Any device that connects to the internet, ranging from smart phones and TVs to watches and voice assistants, is now required to meet minimum security standards mandated by law.
Under the new regulations, manufacturers are banned from using easily guessable default passwords, which are exploited by cyber criminals and often available on the internet. Leading Dorset-headquartered cyber-security company C3IA Solutions welcomes these regulations.
Lucy Dalley, Security Consultant at C3IA, emphasised the significance of the laws. She said:
“These regulations are a great first step in protecting consumers and businesses against cyber-attacks because effective security measures will already be implemented before the device is in the hands of the user."
“As an NCSC-assured consultancy, C3IA recognises the importance of supply chain security to protect consumers and suppliers from falling victim to cyber-attacks. Cyber criminals still rely on human error as the most successful route in, so by increasing the security within your supply chain, it can help to reduce the risk of exposure to cyber-attack."

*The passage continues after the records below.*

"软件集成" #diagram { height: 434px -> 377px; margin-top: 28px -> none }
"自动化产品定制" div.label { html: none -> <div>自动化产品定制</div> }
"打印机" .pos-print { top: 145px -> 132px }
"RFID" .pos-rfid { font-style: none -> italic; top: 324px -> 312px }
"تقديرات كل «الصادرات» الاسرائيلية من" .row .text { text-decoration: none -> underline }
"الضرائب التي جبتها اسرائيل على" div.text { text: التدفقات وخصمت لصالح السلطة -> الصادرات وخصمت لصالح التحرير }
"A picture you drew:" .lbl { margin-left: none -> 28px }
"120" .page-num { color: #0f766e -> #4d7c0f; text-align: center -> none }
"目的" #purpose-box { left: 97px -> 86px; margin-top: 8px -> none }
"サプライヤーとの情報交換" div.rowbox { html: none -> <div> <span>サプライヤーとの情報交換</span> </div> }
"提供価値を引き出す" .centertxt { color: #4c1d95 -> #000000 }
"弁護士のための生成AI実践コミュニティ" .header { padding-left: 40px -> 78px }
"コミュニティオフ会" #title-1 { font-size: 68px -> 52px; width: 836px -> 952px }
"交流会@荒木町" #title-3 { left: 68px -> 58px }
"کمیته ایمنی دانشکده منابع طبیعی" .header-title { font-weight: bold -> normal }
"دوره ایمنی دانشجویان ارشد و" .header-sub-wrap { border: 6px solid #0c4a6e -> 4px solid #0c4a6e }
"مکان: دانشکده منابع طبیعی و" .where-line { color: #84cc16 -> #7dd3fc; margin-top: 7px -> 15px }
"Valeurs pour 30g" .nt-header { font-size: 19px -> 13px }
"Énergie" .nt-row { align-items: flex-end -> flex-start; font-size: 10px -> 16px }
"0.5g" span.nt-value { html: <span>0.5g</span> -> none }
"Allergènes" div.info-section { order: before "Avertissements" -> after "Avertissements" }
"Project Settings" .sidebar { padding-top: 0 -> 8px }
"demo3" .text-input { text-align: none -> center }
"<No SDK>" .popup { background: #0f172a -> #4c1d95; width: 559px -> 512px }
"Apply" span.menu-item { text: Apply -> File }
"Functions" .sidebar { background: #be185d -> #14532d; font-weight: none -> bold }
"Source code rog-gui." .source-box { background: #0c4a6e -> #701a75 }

“With 99 per cent of UK adults owning at least one smart device, the potential impact of cyber-attacks is significant. Smart devices are not only vulnerable to data breaches; if they have a camera or microphone, users are at risk of being spied on.”
Recent research conducted by Which? underscored the vulnerability of smart devices, revealing that a home filled with them could be exposed to more than 12,000 hacking attacks from across the world in a single week.
Lucy added: “Cyber-attacks are becoming more sophisticated and damaging. Smart devices have revolutionised the way we live and work, but many users are unaware of how vulnerable they are."
“The implementation of these laws is a significant step forward in addressing cyber-security concerns surrounding smart devices. However, continued vigilance and proactive measures are essential in safeguarding against evolving cyber-threats."
“The legislation only applies to new devices and it is only a first step in terms of cyber-protection."
“We still very much advise that people ensure their devices are as secure as possible by the use of firewalls and anti-virus software, and businesses should have a minimum protection of Cyber Essentials in place.”